Anti-fraud in online services – recognizing fraudulent anomalies

Anti-fraud in online services

recognizing fraudulent anomalies

Marc Ruef
by Marc Ruef
on June 15, 2017
time to read: 13 minutes

Banks, credit card issuers and online traders are all confronted with the problem of fraud. This article discusses how malicious activities can be identified and responded to, based on the behavior of fraudsters and their access attempts.

The normal user

It is possible to say that there is such a thing as a normal user. This concept covers all users whose actions are normal or at last reasonably so. For example the largest proportion of Facebook users are between 25 and 34 years old (29.7%), female (76%) and use the site for an average of 20 minutes. If you combine these three qualities, you get the normal Facebook user.

Such statistics can be produced for all offers, services and applications. The results from different platforms are broadly similar in some cases, while in others there are clear sociodemographic and/or technical deviations.

To detect fraudulent behavior, we first need to identify normal behavior. Examples of this at a technical level:

Deviations from the determined norm can then be considered as possible indications of fraudulent behavior. The introduction of an initial implementation should be based on the average user, comparing professional solutions in the finance sector with the normal behavior of specific users, users in the same zip code area, and users in the same geographic language area. Other groupings (e.g. chosen web browser) are also conceivable.

Penalty points for deviations

The recommended approach does not envisage that all deviations should immediately be seen as fraudulent behavior and sanctioned. Rather, evidence should be compiled by combining various indications that allow an objective decision to be reached.
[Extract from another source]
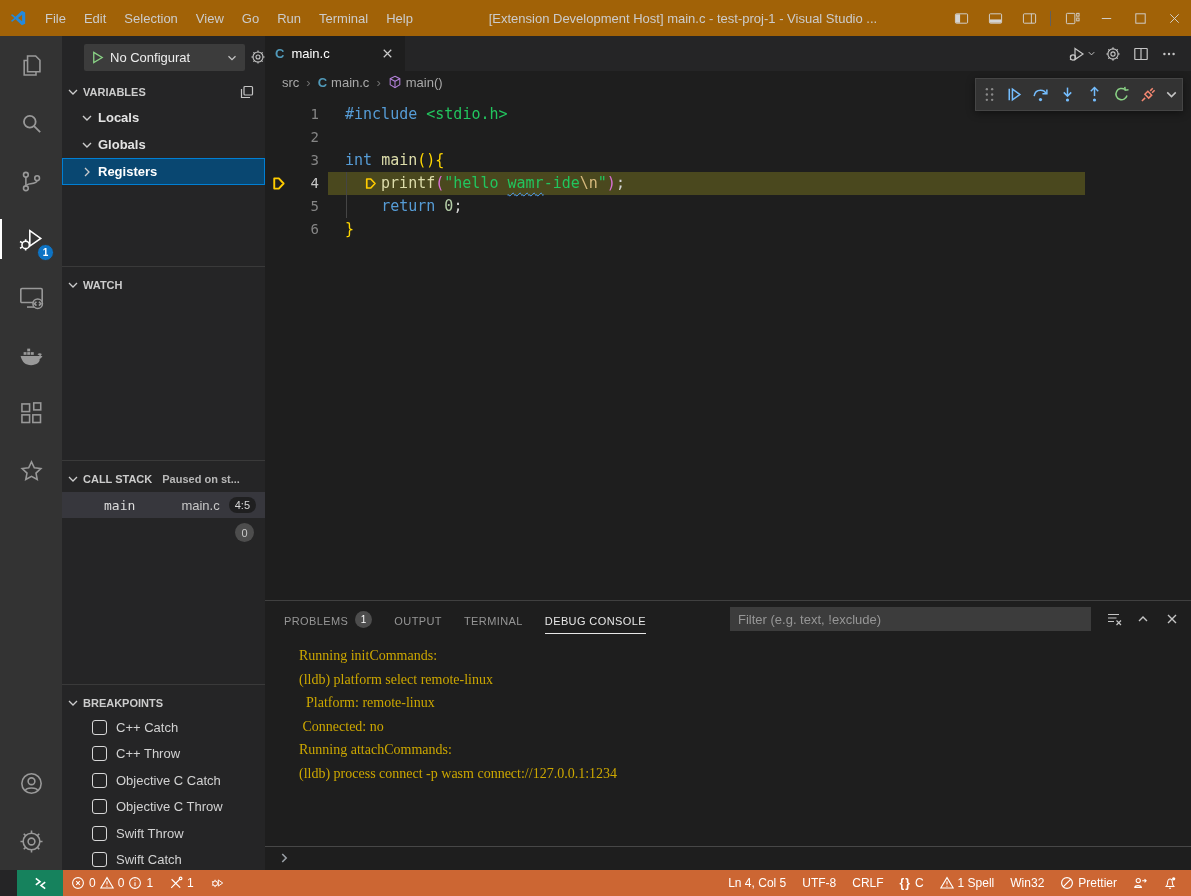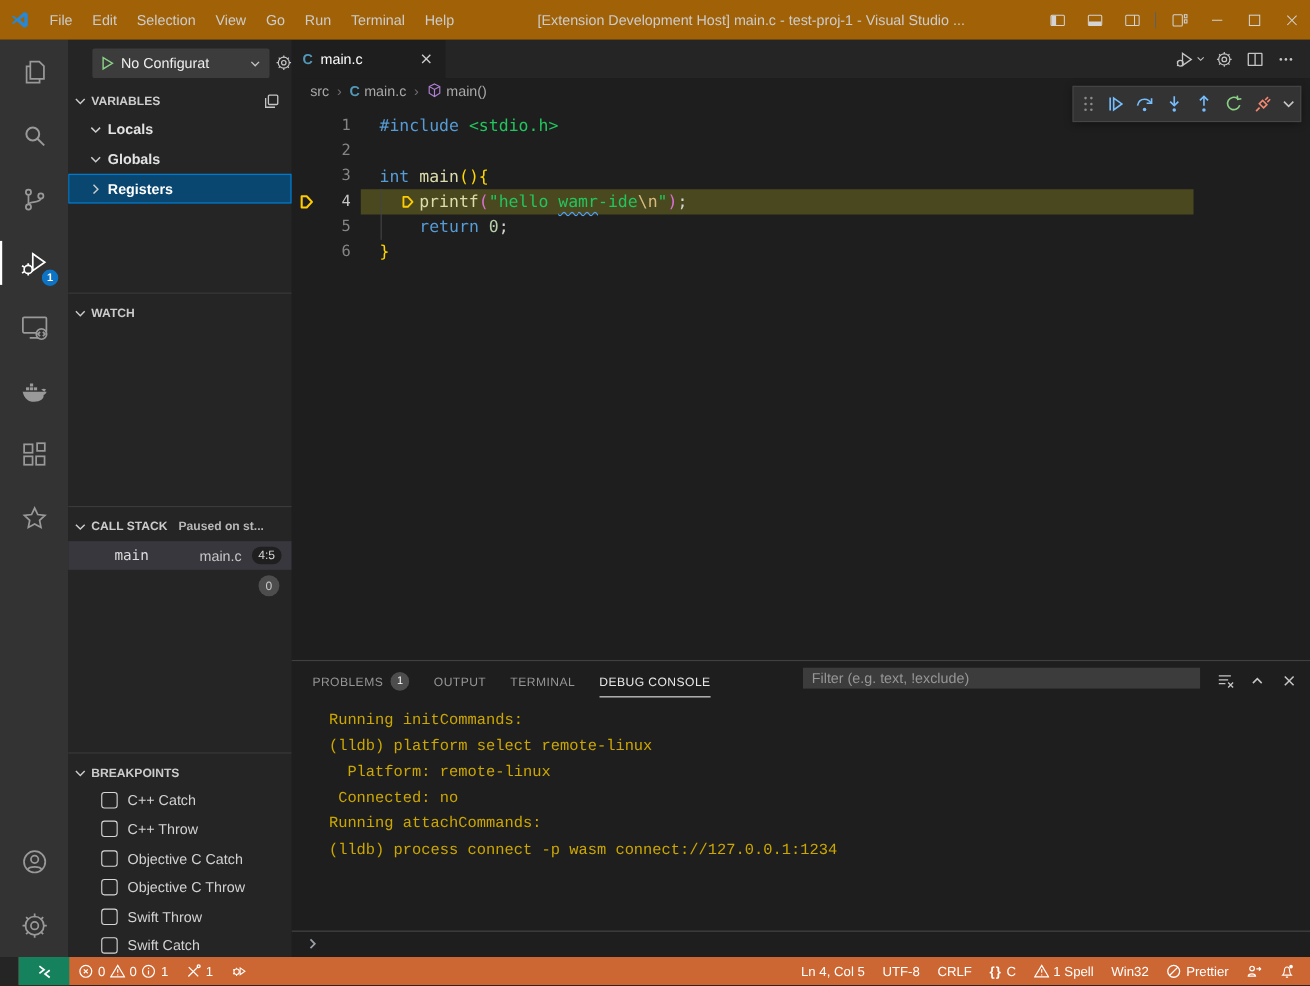"Filter (e.g. text, !exclude)" .filter { height: 19px -> 24px }
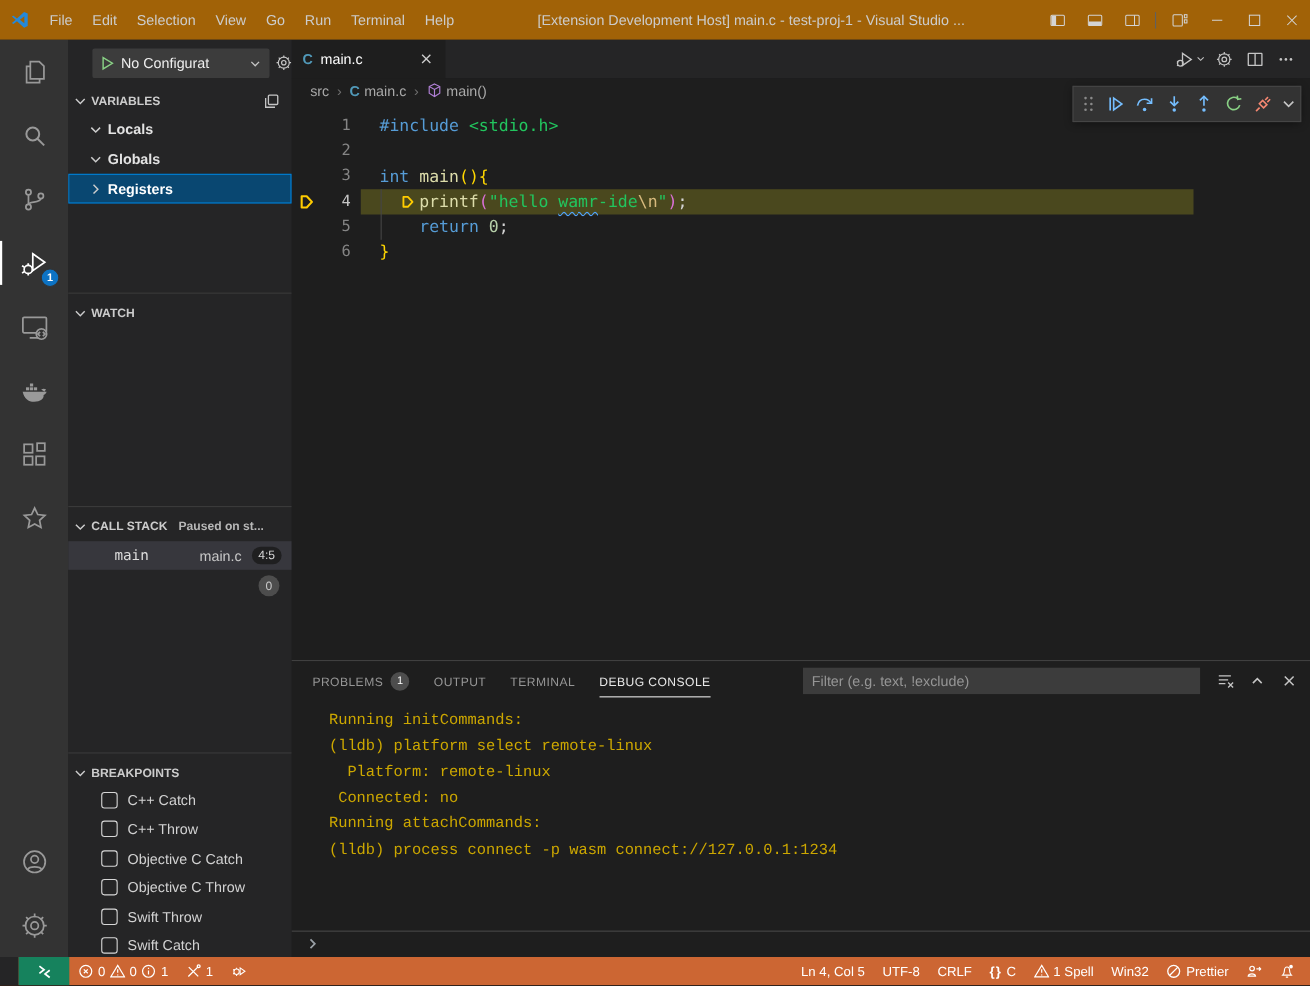"Running initCommands:" .console { font-family: Liberation Mono, monospace -> Liberation Serif, serif }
To this end, penalty points should be defined for individual deviations. These deviations should be listed and divided into various categories of severity. It is not necessary to assign 51 points for one attack and 59 points for a different attack. Instead, it is best to work with single-digit points, in this case 5 and 6. This simplifies the system enormously and allows a better overview.

To avoid false positives, an increase in the severity of an infringement should result in disproportionate increments. Exponential increases in the form of 1, 2, 4, 8 and 16 have proved successful. This makes it much more difficult for a customer to inadvertently score the maximum number of points than if a scale of 1, 2, 3, 4, 5 were employed.

The number of increments should allow for three, four, five or six possibilities. Less than three limits the increment options, while having more possibilities has a negative impact on complexity and traceability.

The metric should always be customized and be developed iteratively when devising the model.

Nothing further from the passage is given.